> **YOUR INSTRUCTIONS**
Locate, in the data below, the line that contains "-56,20 +57,21 @@" and the line that contains "creusée (pl. VIII).</span></p>"; reproduce exactly those two lines and every line between them, nothing more.

(Before-and-after page screenshots)

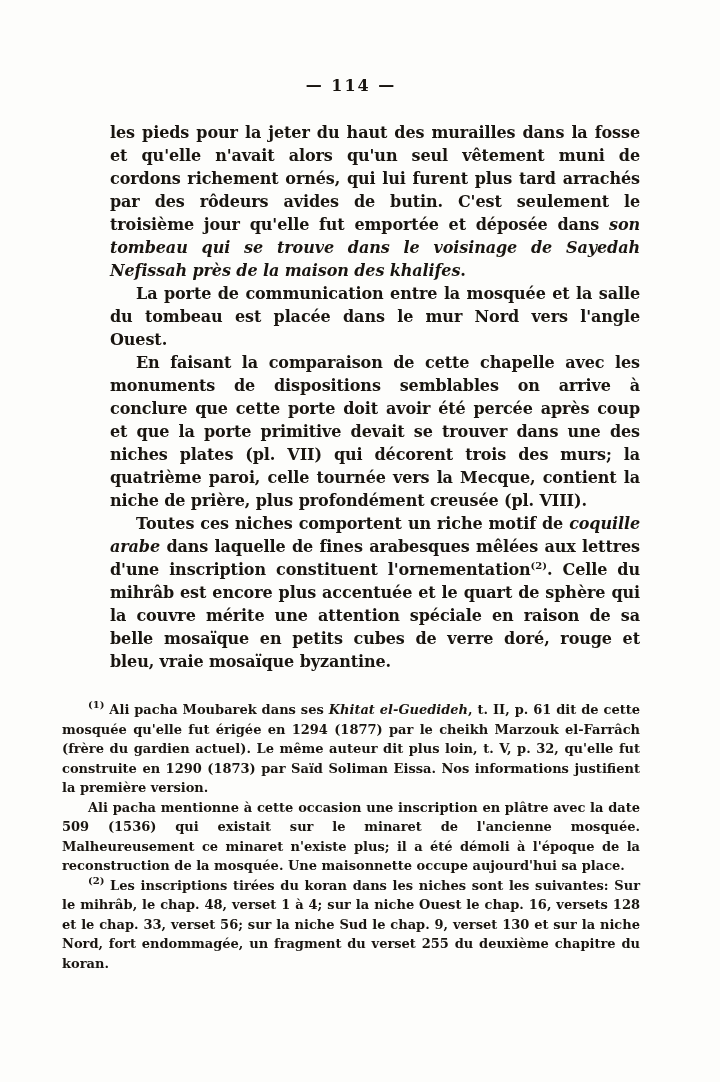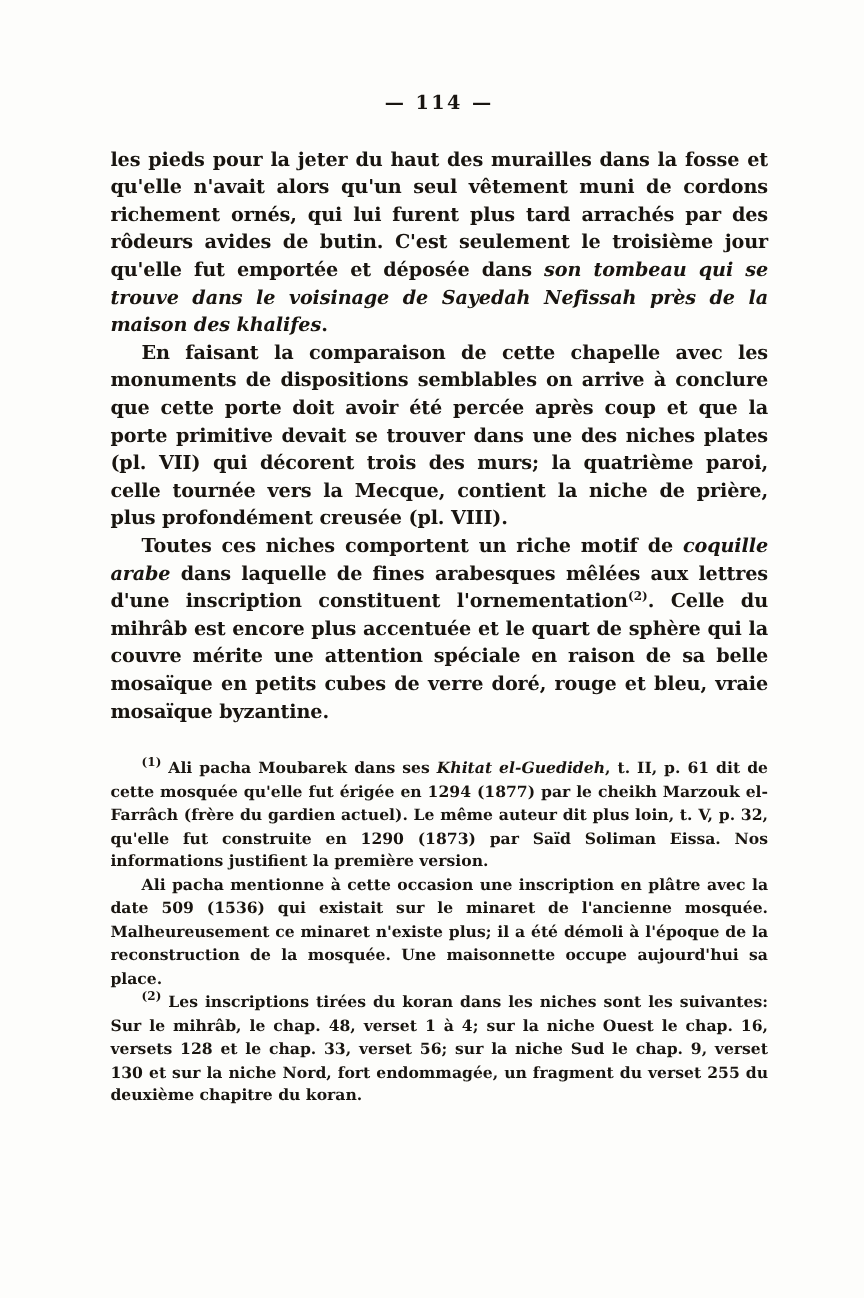--- a/index.html
+++ b/index.html
@@ -4,38 +4,39 @@
 <style>
   html, body { margin: 0; padding: 0; }
   body { background: #e8e8e6; }
   .page {
     position: relative;
     width: 720px;
     height: 1082px;
     margin: 0 auto;
     background: #fdfdfb;
     box-sizing: border-box;
-    padding: 76px 80px 0 92px;
+    padding: 76px 80px 0 62px;
     font-family: "DejaVu Serif", serif;
     font-weight: bold;
     color: #191510;
     overflow: hidden;
   }
   .header {
     text-align: center;
     font-size: 16px;
     letter-spacing: 2px;
     margin-bottom: 26px;
     white-space: nowrap;
   }
   .body-text {
     font-size: 16px;
     line-height: 23px;
     text-align: justify;
     letter-spacing: -0.1px;
+    margin-left: 48px;
   }
   .para { margin: 0; text-indent: 26px; }
   .para.noindent { text-indent: 0; }
   .i { font-style: italic; }
   sup.fnref {
     font-size: 10px;
     line-height: 0;
     vertical-align: 6px;
     letter-spacing: 0;
   }
@@ -56,20 +57,21 @@
   <div class="header">
     <span>— 114 —</span>
   </div>
 
   <div class="body-text">
 
     <p class="para noindent"><span>les pieds pour la jeter du haut des murailles dans la fosse et qu'elle n'avait alors qu'un seul vêtement muni de cordons richement ornés, qui lui furent plus tard arrachés par des rôdeurs avides de butin. C'est seulement le troisième jour qu'elle fut emportée et déposée dans </span><span class="i">son tombeau qui se trouve dans le voisinage de Sayedah Nefissah près de la maison des khalifes</span><span>.</span></p>
 
 
 
+    <p class="para"><span>La porte de communication entre la mosquée et la salle du tombeau est placée dans le mur Nord vers l'angle Ouest.</span></p>
 
     <p class="para"><span>En faisant la comparaison de cette chapelle avec les monuments de dispositions semblables on arrive à conclure que cette porte doit avoir été percée après coup et que la porte primitive devait se trouver dans une des niches plates (pl. VII) qui décorent trois des murs; la quatrième paroi, celle tournée vers la Mecque, contient la niche de prière, plus profondément creusée (pl. VIII).</span></p>
 
     <p class="para"><span>Toutes ces niches comportent un riche motif de </span><span class="i">coquille arabe</span><span> dans laquelle de fines arabesques mêlées aux lettres d'une inscription constituent l'ornementation</span><sup class="fnref">(2)</sup><span>. Celle du mihrâb est encore plus accentuée et le quart de sphère qui la couvre mérite une attention spéciale en raison de sa belle mosaïque en petits cubes de verre doré, rouge et bleu, vraie mosaïque byzantine.</span></p>
 
   </div>
 
   <div class="footnotes">
 
     <p class="fn"><sup class="fnref">(1)</sup><span> Ali pacha Moubarek dans ses </span><span class="i">Khitat el-Guedideh</span><span>, t. II, p. 61 dit de cette mosquée qu'elle fut érigée en 1294 (1877) par le cheikh Marzouk el-Farrâch (frère du gardien actuel). Le même auteur dit plus loin, t. V, p. 32, qu'elle fut construite en 1290 (1873) par Saïd Soliman Eissa. Nos informations justifient la première version.</span></p>

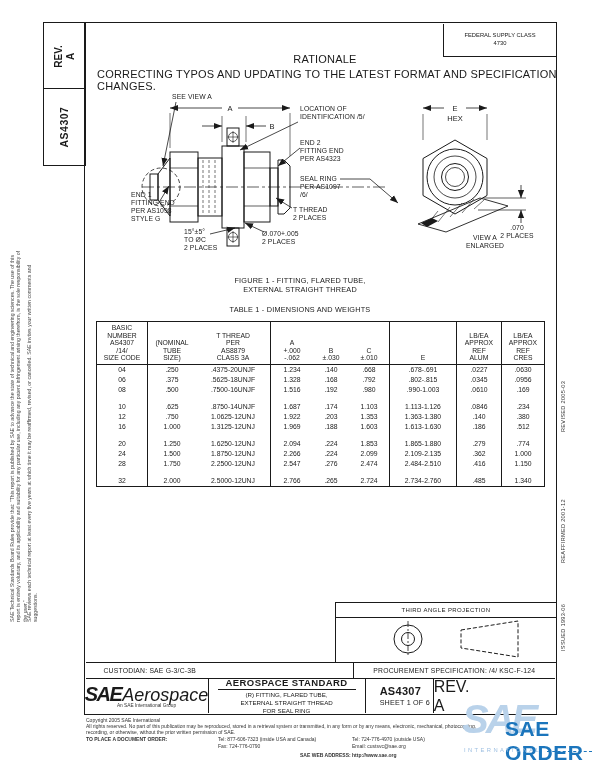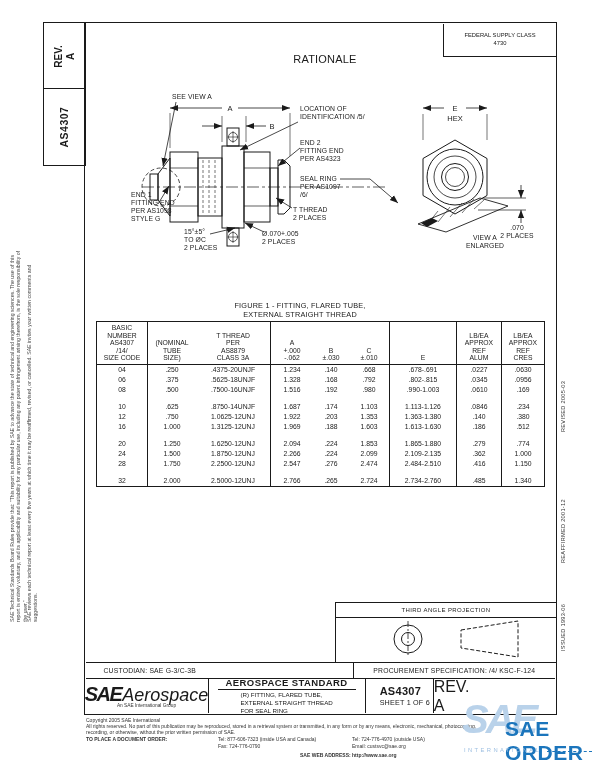--- a/index.html
+++ b/index.html
@@ -7,36 +7,36 @@
   .abs{position:absolute;}
   .vtext{position:absolute;transform:rotate(-90deg);transform-origin:0 0;font-size:5.2px;line-height:6.4px;color:#444;}
   .vdate{position:absolute;transform:rotate(-90deg);transform-origin:0 0;font-size:5.6px;white-space:nowrap;color:#333;letter-spacing:.3px;}
   .side-tab{position:absolute;border:1.5px solid #1a1a1a;display:flex;align-items:center;justify-content:center;background:#fff;}
   .side-tab .rot{transform:rotate(-90deg);font-weight:bold;text-align:center;line-height:1.15;white-space:pre-line;}
   .main-frame{position:absolute;left:84px;top:22px;width:471px;height:691px;border:1.5px solid #1a1a1a;}
   .fsc-box{position:absolute;left:443px;top:23.5px;width:112px;height:32px;border-left:1.2px solid #1a1a1a;border-bottom:1.2px solid #1a1a1a;display:flex;flex-direction:column;align-items:center;justify-content:center;font-size:5.8px;line-height:7.5px;text-align:center;}
   .doc-text{position:absolute;font-size:11px;letter-spacing:.2px;}
   .fig-label{position:absolute;font-size:6.8px;line-height:1.18;white-space:pre-line;color:#1a1a1a;letter-spacing:.1px;}
   .fig-svg text{font-family:"Liberation Sans",sans-serif;font-size:7.5px;fill:#1a1a1a;stroke:none;text-anchor:middle;}
-  .caption{position:absolute;text-align:center;font-size:7.3px;line-height:1.3;white-space:pre-line;letter-spacing:.2px;margin-top:25px;}
+  .caption{position:absolute;text-align:center;font-size:7.3px;line-height:1.3;white-space:pre-line;letter-spacing:.2px;}
   table.dims{position:absolute;left:96px;top:321px;width:424px;border-collapse:collapse;table-layout:fixed;border:1.3px solid #1a1a1a;}
   table.dims th{font-weight:normal;font-size:6.8px;line-height:7.6px;vertical-align:bottom;text-align:center;padding:2px 1px 2px;white-space:pre-line;border-bottom:1.5px solid #1a1a1a;}
   table.dims td{font-size:6.8px;text-align:center;padding:0;height:10px;line-height:10px;}
   table.dims tr.spacer td{height:7px;}
   .c0{width:48px}.c1{width:46px}.c2{width:72px}.c3{width:40px}.c4{width:34px}.c5{width:38px}.c6{width:64px}.c7{width:42px}.c8{width:40px}
   .c0,.c2,.c5,.c6,.c7{border-right:1px solid #1a1a1a;}
   .third-angle{position:absolute;left:335px;top:602px;width:220px;height:59px;border:1.2px solid #1a1a1a;background:#fff;}
   .third-angle .ta-label{height:14px;border-bottom:1px solid #1a1a1a;display:flex;align-items:center;justify-content:center;font-size:6px;letter-spacing:.4px;}
   .cust-row{position:absolute;left:85.5px;top:662px;width:469.5px;height:15px;border-top:1.2px solid #1a1a1a;border-bottom:1.2px solid #1a1a1a;display:flex;}
   .cust-cell{width:249px;border-right:1.2px solid #1a1a1a;display:flex;align-items:center;padding-left:18px;font-size:6.8px;letter-spacing:.2px;}
   .proc-cell{flex:1;display:flex;align-items:center;justify-content:center;font-size:6.8px;letter-spacing:.2px;}
   .title-block{position:absolute;left:85.5px;top:678.2px;width:384px;height:35.3px;display:flex;}
   .tb-cell{border-right:1.2px solid #1a1a1a;display:flex;flex-direction:column;align-items:center;justify-content:center;}
   .logo-cell{width:122px;}
-  .std-cell{width:215px;text-align:left;}
+  .std-cell{width:215px;text-align:center;}
   .num-cell{width:88px;align-items:flex-start;padding-left:14px;box-sizing:border-box;}
   .rev-cell{flex:1;border-right:none;}
   .logo-sae{font-size:20px;font-weight:bold;font-style:italic;letter-spacing:-1.5px;}
   .logo-aero{font-size:18px;font-style:italic;margin-left:1px;}
   .logo-tag{font-size:4.8px;margin-top:-3px;color:#333;}
   .std-heading{font-size:9.5px;font-weight:bold;letter-spacing:.4px;border-bottom:1px solid #1a1a1a;padding:0 8px 1px;}
   .std-title{font-size:6.2px;line-height:1.25;white-space:pre-line;margin-top:1px;}
   .num-main{font-size:11px;font-weight:bold;letter-spacing:.3px;}
   .num-sheet{font-size:7.2px;margin-top:1px;letter-spacing:.2px;}
   .rev-main{font-size:16px;font-weight:normal;line-height:1.2;text-align:left;white-space:pre-line;}
@@ -63,20 +63,21 @@
   </div>
 
   <div class="main-frame"></div>
 
   <div class="fsc-box">
     <div>FEDERAL SUPPLY CLASS</div>
     <div>4730</div>
   </div>
 
   <div class="doc-text" style="left:280px;top:53px;width:90px;text-align:center;">RATIONALE</div>
+  <div class="doc-text" style="left:97px;top:68px;">CORRECTING TYPOS AND UPDATING TO THE LATEST FORMAT AND SPECIFICATION CHANGES.</div>
 
   <svg class="abs fig-svg" style="left:88px;top:86px;" width="468" height="212" viewBox="0 0 468 212">
     <defs>
       <marker id="arr" viewBox="0 0 10 10" refX="9" refY="5" markerWidth="9" markerHeight="9" orient="auto-start-reverse" markerUnits="userSpaceOnUse">
         <path d="M0,1.5 L9,5 L0,8.5 z" fill="#1a1a1a"></path>
       </marker>
     </defs>
 
     <g stroke="#1a1a1a" stroke-width="1" fill="none">
       <path d="M54,101 H300" stroke-dasharray="12 3 3 3" stroke-width="0.7"></path>
@@ -166,20 +167,21 @@
 FITTING END
 PER AS1098
 STYLE G</div>
   <div class="fig-label" style="left:488px;top:224px;width:58px;text-align:center;">.070
 2 PLACES</div>
   <div class="fig-label" style="left:455px;top:234px;width:60px;text-align:center;">VIEW A
 ENLARGED</div>
 
   <div class="caption" style="left:190px;top:276px;width:220px;">FIGURE 1 - FITTING, FLARED TUBE,
 EXTERNAL STRAIGHT THREAD</div>
+  <div class="caption" style="left:150px;top:305px;width:300px;">TABLE 1 - DIMENSIONS AND WEIGHTS</div>
 
   <table class="dims">
     <thead>
       <tr>
         <th class="c0">BASIC
 NUMBER
 AS4307
 /14/
 SIZE CODE</th>
         <th class="c1">(NOMINAL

> **ANSWER**
@@ -56,20 +57,21 @@
   <div class="header">
     <span>— 114 —</span>
   </div>
 
   <div class="body-text">
 
     <p class="para noindent"><span>les pieds pour la jeter du haut des murailles dans la fosse et qu'elle n'avait alors qu'un seul vêtement muni de cordons richement ornés, qui lui furent plus tard arrachés par des rôdeurs avides de butin. C'est seulement le troisième jour qu'elle fut emportée et déposée dans </span><span class="i">son tombeau qui se trouve dans le voisinage de Sayedah Nefissah près de la maison des khalifes</span><span>.</span></p>
 
 
 
+    <p class="para"><span>La porte de communication entre la mosquée et la salle du tombeau est placée dans le mur Nord vers l'angle Ouest.</span></p>
 
     <p class="para"><span>En faisant la comparaison de cette chapelle avec les monuments de dispositions semblables on arrive à conclure que cette porte doit avoir été percée après coup et que la porte primitive devait se trouver dans une des niches plates (pl. VII) qui décorent trois des murs; la quatrième paroi, celle tournée vers la Mecque, contient la niche de prière, plus profondément creusée (pl. VIII).</span></p>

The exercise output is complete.